**Web page edit records**

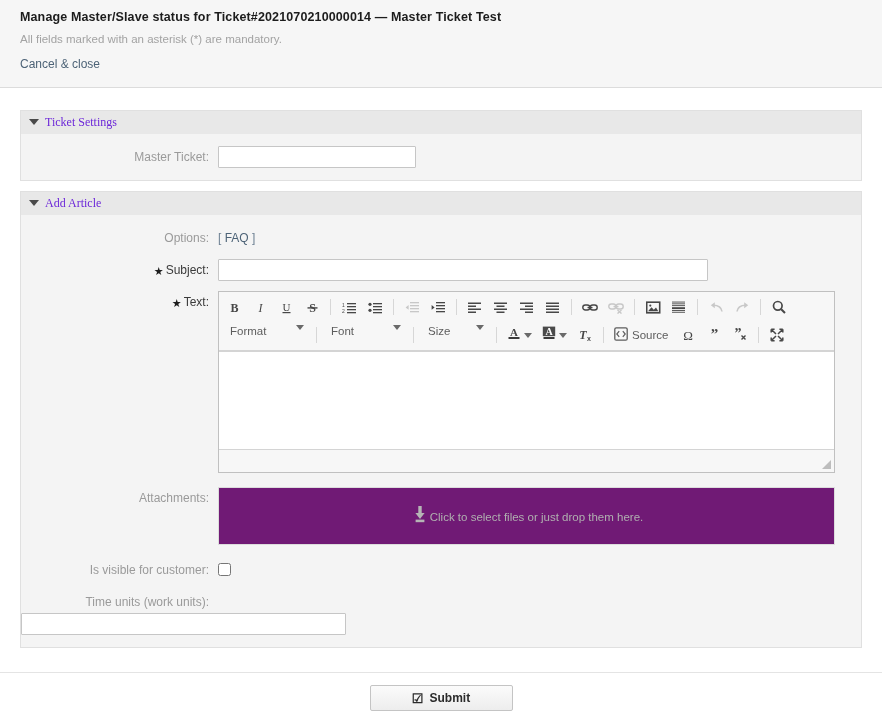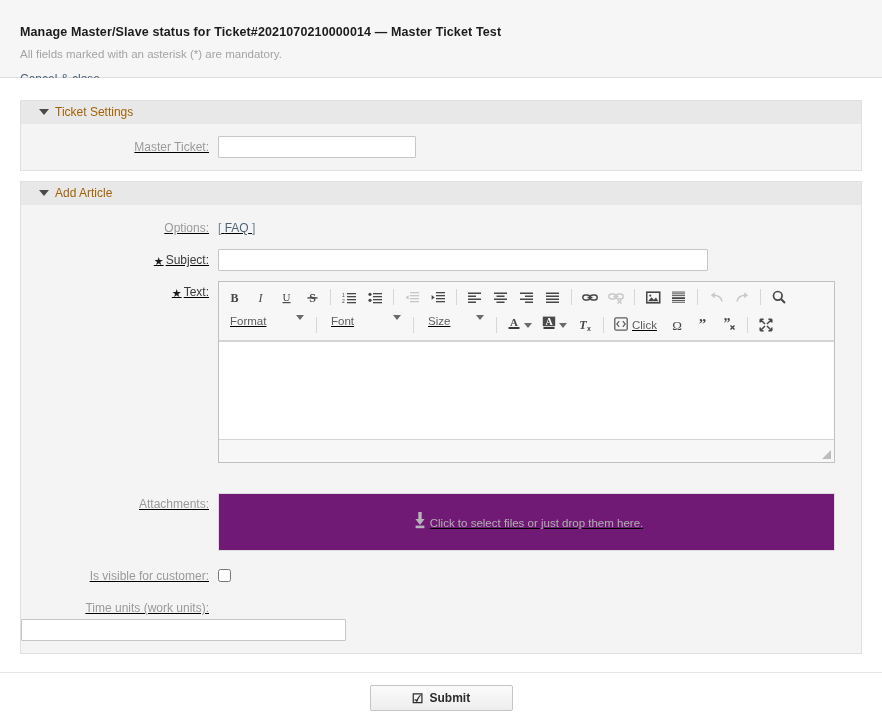--- a/index.html
+++ b/index.html
@@ -16,8 +16,8 @@
   .page-header {
     background: #f6f6f6;
     border-bottom: 1px solid #dcdcdc;
-    padding: 24px 0 10px 20px;
-    height: 78px;
+    padding: 9px 0 10px 20px;
+    height: 88px;
   }
   .page-title {
     font-size: 12.5px;

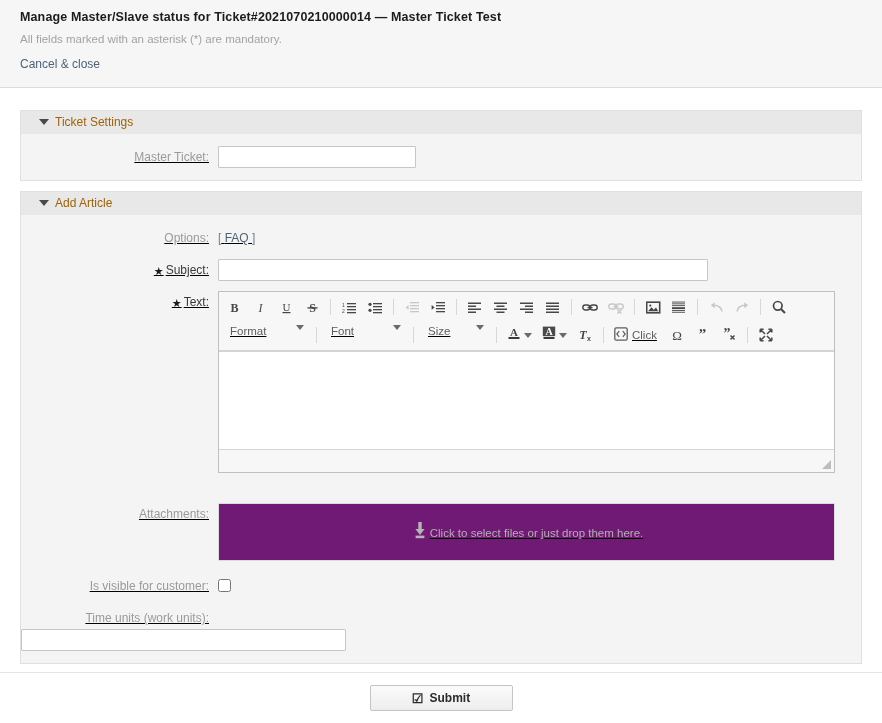--- a/index.html
+++ b/index.html
@@ -56,11 +56,12 @@
     border-bottom: none;
     height: 24px;
     line-height: 23px;
-    padding-left: 18px;
+    padding-left: 8px;
     font-size: 12px;
-    color: #a16207;
+    color: #6d28d9;
     cursor: pointer;
     user-select: none;
+    font-family: Liberation Serif, serif;
   }
   .caret {
     display: inline-block;

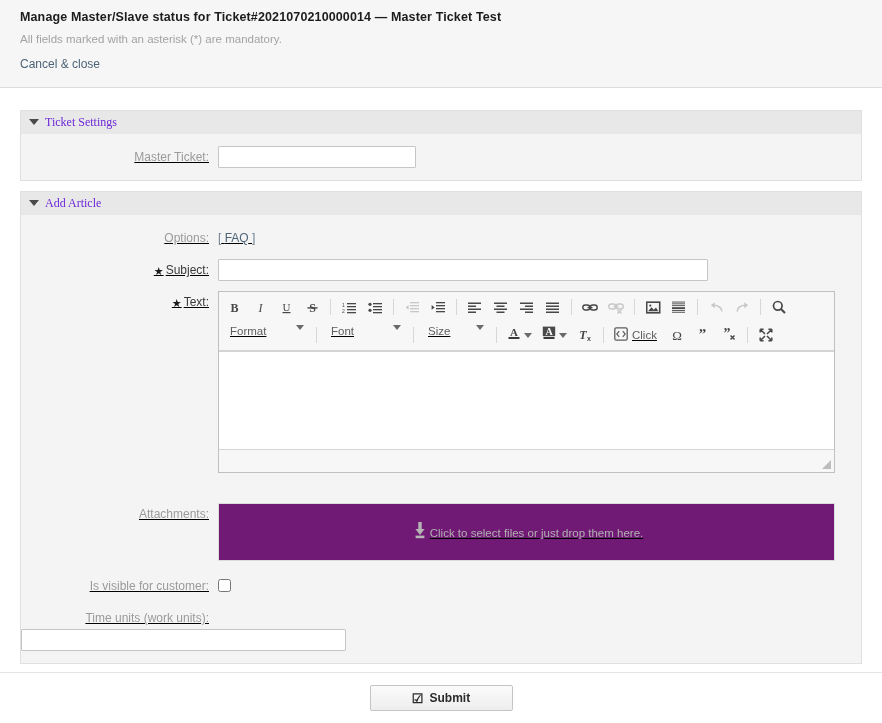--- a/index.html
+++ b/index.html
@@ -87,7 +87,6 @@
     display: flex;
     align-items: flex-start;
     margin-bottom: 10px;
-    text-decoration: underline;
   }
   .field-row:last-child { margin-bottom: 0; }
 

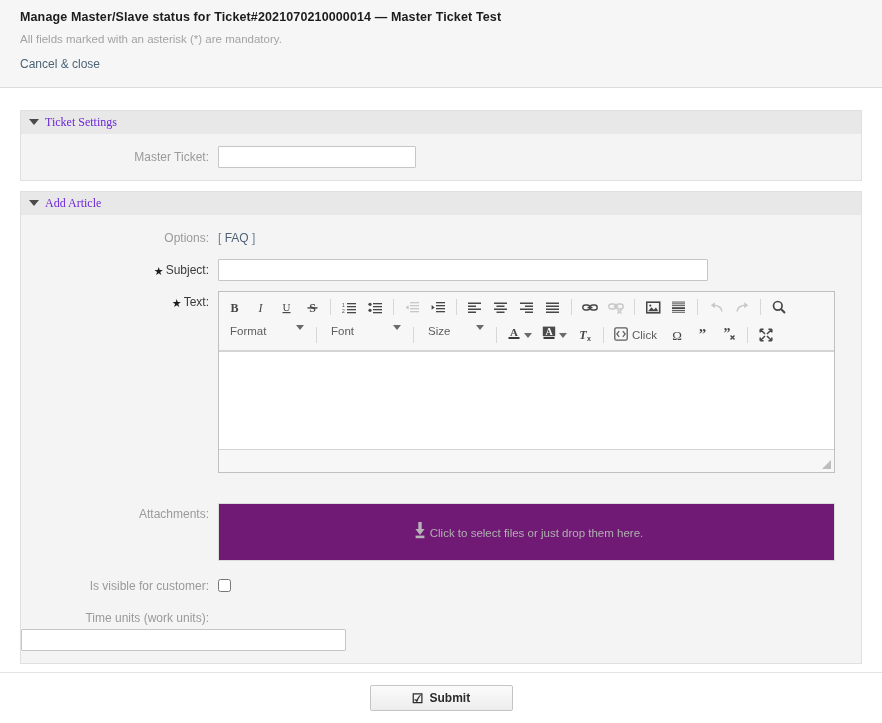--- a/index.html
+++ b/index.html
@@ -555,7 +555,7 @@
                         <path d="M5.2 4.2 L2.8 7 L5.2 9.8 M8.8 4.2 L11.2 7 L8.8 9.8" stroke="currentColor" stroke-width="1.2" fill="none"></path>
                       </svg>
                   </span>
-                  <span class="lbl">Click</span>
+                  <span class="lbl">Source</span>
                 </div>
                 <div class="tb-btn">
                   <svg width="14" height="14" viewBox="0 0 14 14">

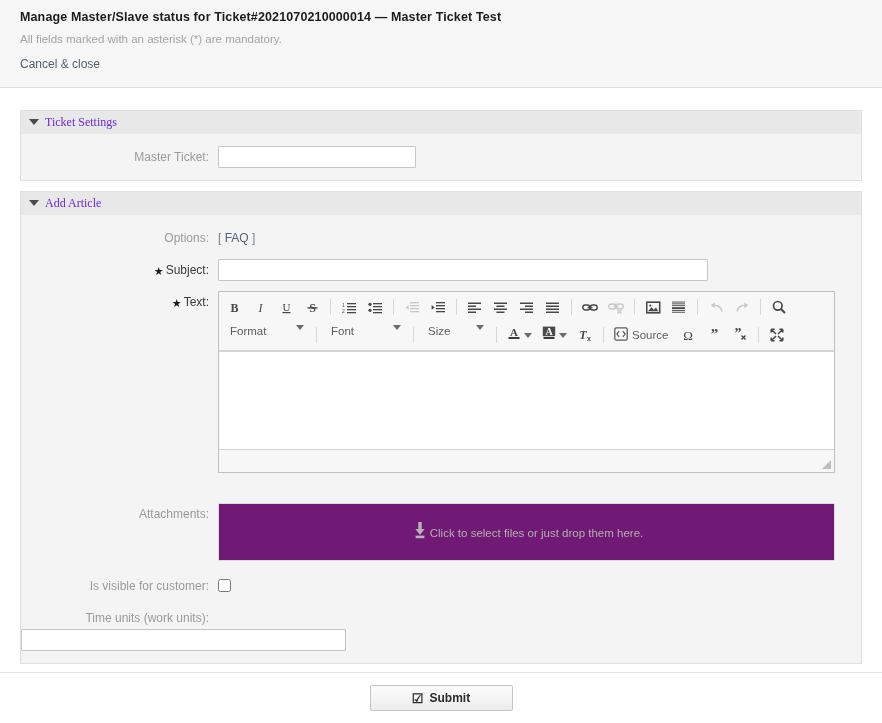--- a/index.html
+++ b/index.html
@@ -596,7 +596,7 @@
         </div>
       </div>
 
-      <div class="field-row" style="margin-top:30px;">
+      <div class="field-row" style="margin-top:14px;">
         <div class="field-label">Attachments:</div>
         <div class="field-control">
           <div class="dropzone">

**Work instruction**
The reply should hold only the lines from the first line of the records above through the line containing "-56,11 +56,12 @@", copied exactly and without pictures.

**Solution below**
--- a/index.html
+++ b/index.html
@@ -16,8 +16,8 @@
   .page-header {
     background: #f6f6f6;
     border-bottom: 1px solid #dcdcdc;
-    padding: 24px 0 10px 20px;
-    height: 78px;
+    padding: 9px 0 10px 20px;
+    height: 88px;
   }
   .page-title {
     font-size: 12.5px;

--- a/index.html
+++ b/index.html
@@ -56,11 +56,12 @@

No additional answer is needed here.